→ **Data**:
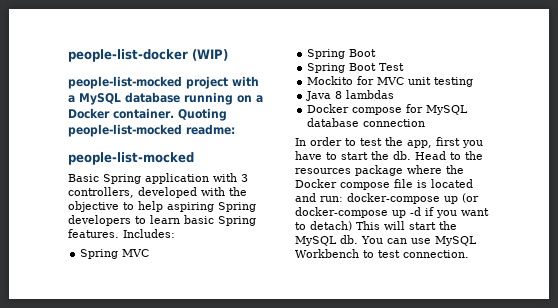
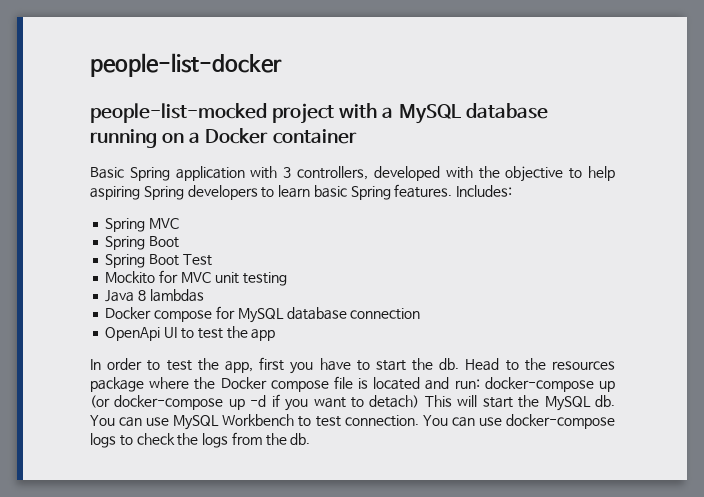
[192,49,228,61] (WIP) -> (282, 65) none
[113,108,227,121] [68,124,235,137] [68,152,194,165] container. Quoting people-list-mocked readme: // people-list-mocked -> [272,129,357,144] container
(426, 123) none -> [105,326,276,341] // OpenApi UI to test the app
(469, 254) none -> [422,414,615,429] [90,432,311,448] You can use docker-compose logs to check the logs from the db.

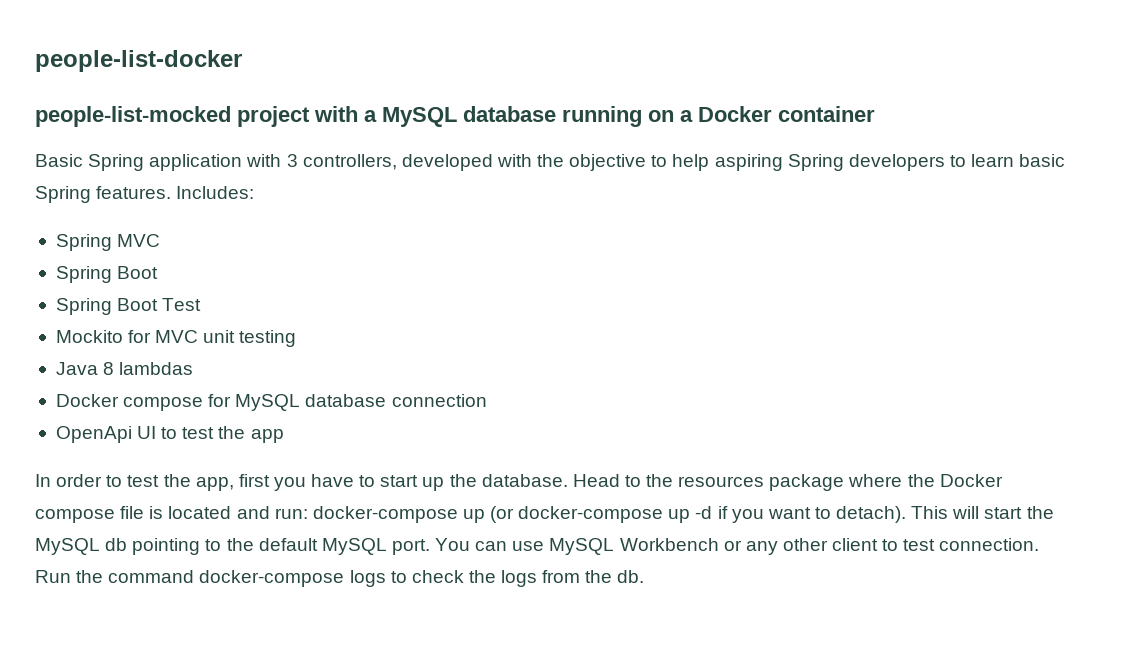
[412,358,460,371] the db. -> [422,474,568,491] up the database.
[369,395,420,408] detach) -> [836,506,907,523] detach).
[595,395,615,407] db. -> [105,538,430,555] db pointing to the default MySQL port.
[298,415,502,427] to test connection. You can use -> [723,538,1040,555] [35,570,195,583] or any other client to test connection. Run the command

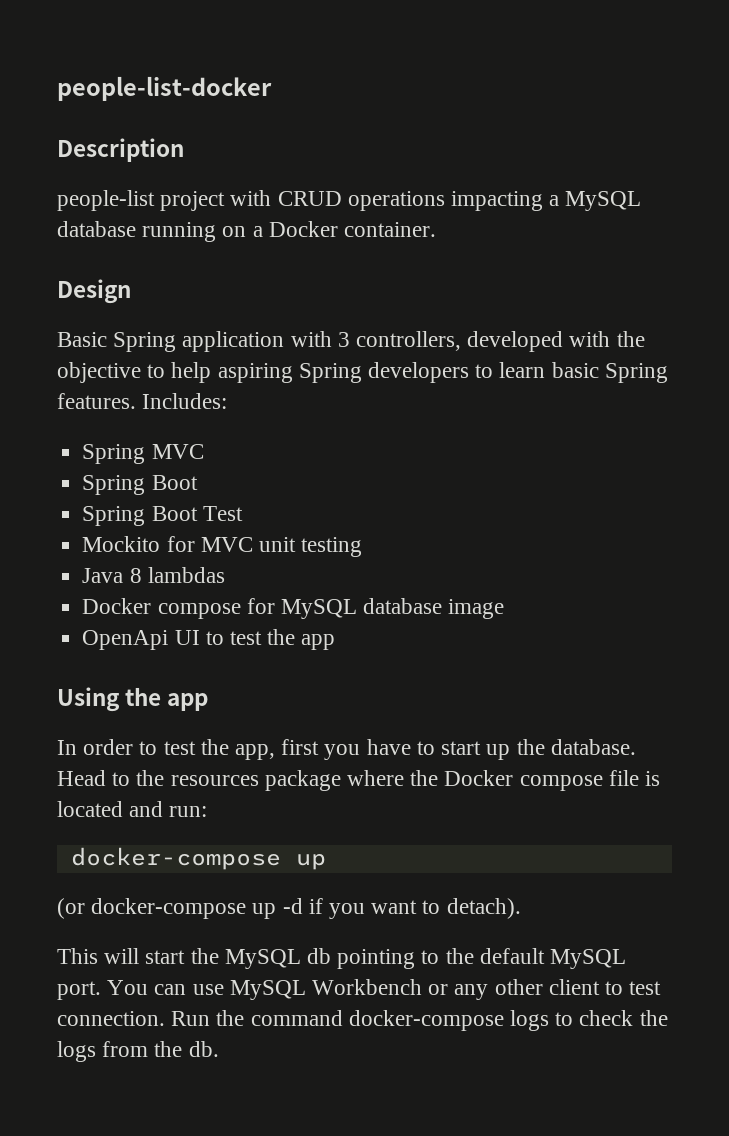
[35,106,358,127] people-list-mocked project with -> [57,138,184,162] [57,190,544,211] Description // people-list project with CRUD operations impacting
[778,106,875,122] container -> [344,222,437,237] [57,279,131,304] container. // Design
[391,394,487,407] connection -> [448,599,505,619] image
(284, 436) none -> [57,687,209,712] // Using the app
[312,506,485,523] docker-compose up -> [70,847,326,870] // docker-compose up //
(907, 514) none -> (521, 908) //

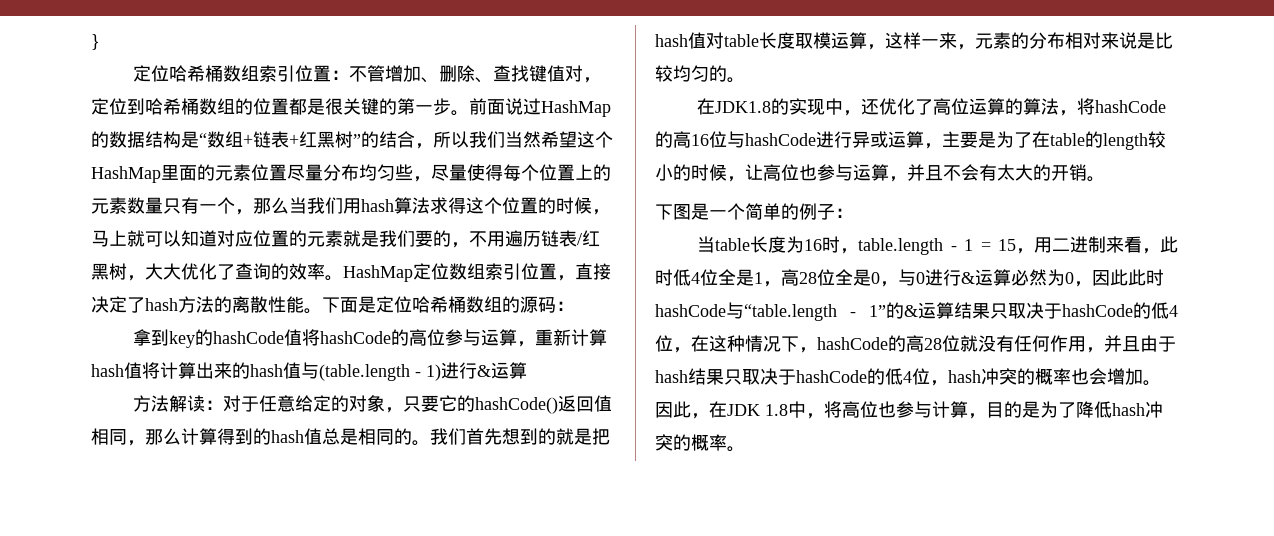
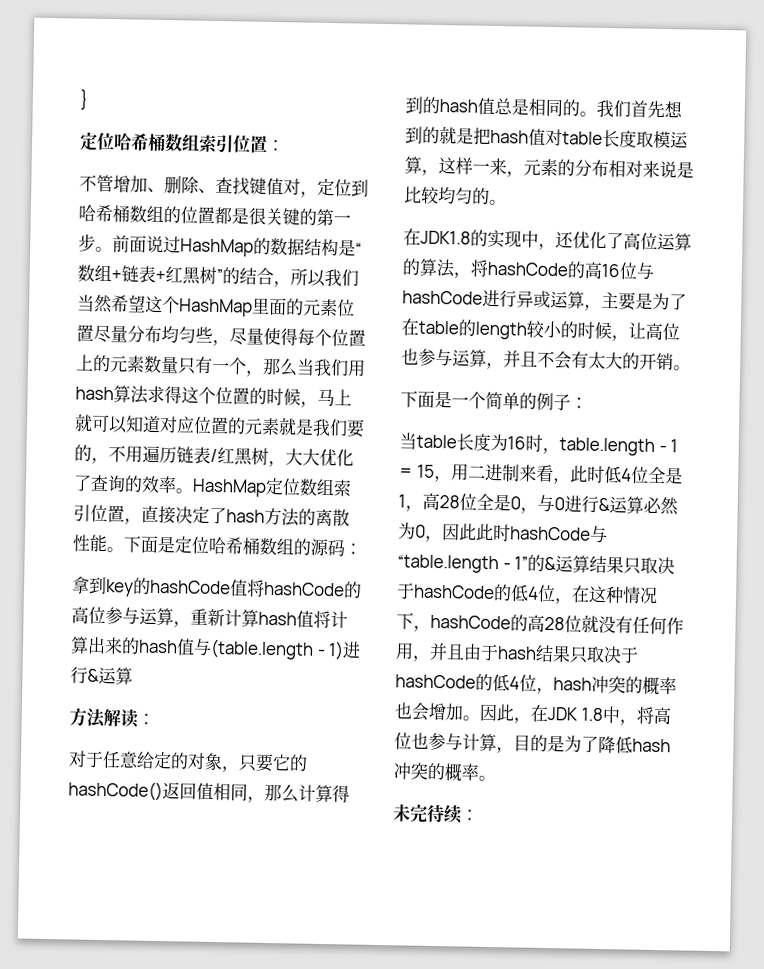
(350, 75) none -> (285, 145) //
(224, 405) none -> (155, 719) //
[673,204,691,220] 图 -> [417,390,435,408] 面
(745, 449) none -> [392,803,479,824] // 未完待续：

--

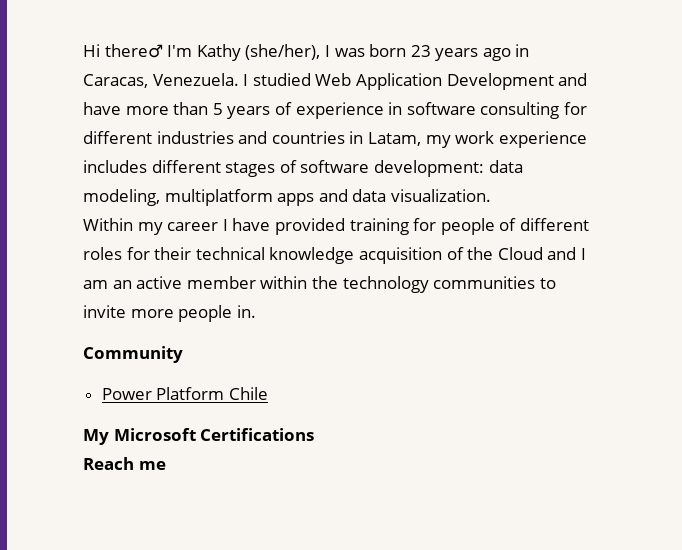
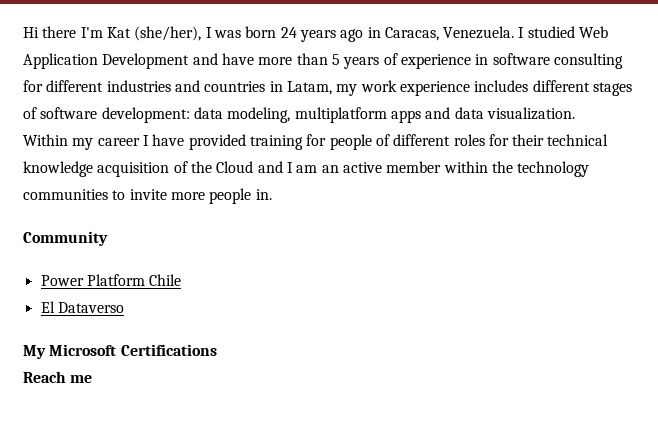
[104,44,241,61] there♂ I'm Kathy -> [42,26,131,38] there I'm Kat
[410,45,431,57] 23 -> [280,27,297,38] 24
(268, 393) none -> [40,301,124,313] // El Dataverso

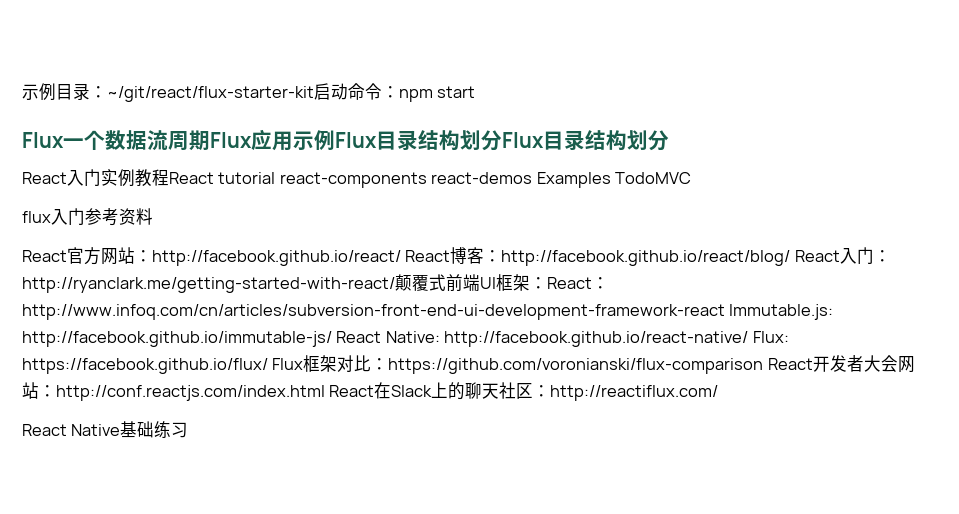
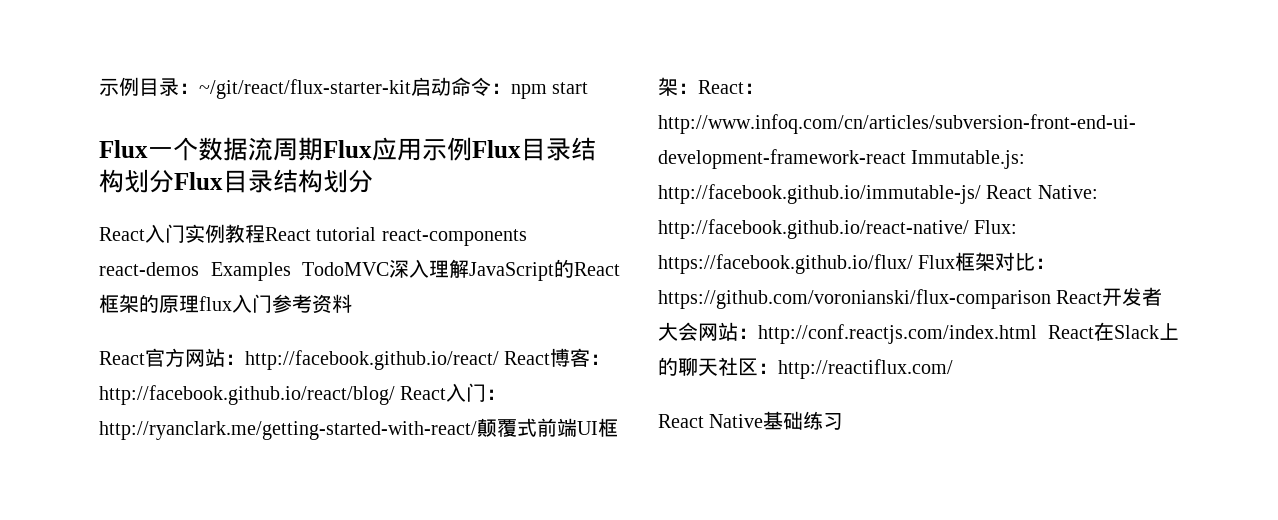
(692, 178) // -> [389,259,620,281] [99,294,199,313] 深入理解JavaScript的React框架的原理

* * *

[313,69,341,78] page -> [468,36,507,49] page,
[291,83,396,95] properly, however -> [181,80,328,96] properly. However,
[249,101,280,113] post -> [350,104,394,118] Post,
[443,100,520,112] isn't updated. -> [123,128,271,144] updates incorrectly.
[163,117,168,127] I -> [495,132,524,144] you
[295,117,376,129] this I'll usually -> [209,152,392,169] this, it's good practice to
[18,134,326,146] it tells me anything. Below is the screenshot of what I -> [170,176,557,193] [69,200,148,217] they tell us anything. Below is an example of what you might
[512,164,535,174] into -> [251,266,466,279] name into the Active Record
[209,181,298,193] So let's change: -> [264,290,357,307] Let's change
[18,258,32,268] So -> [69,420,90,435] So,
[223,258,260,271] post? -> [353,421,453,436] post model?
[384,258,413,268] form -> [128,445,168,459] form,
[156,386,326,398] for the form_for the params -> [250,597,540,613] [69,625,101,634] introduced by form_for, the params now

→ **What needs to be done**:
The answer must be the part of the records that opens with the line containing "(284, 436) none" and closes with the line containing "(745, 449) none -> [392,803,479,824] // 未完待续：", reproduced exactly, with no pictures.

→ **Written answer**:
(284, 436) none -> [57,687,209,712] // Using the app
[312,506,485,523] docker-compose up -> [70,847,326,870] // docker-compose up //
(907, 514) none -> (521, 908) //

(350, 75) none -> (285, 145) //
(224, 405) none -> (155, 719) //
[673,204,691,220] 图 -> [417,390,435,408] 面
(745, 449) none -> [392,803,479,824] // 未完待续：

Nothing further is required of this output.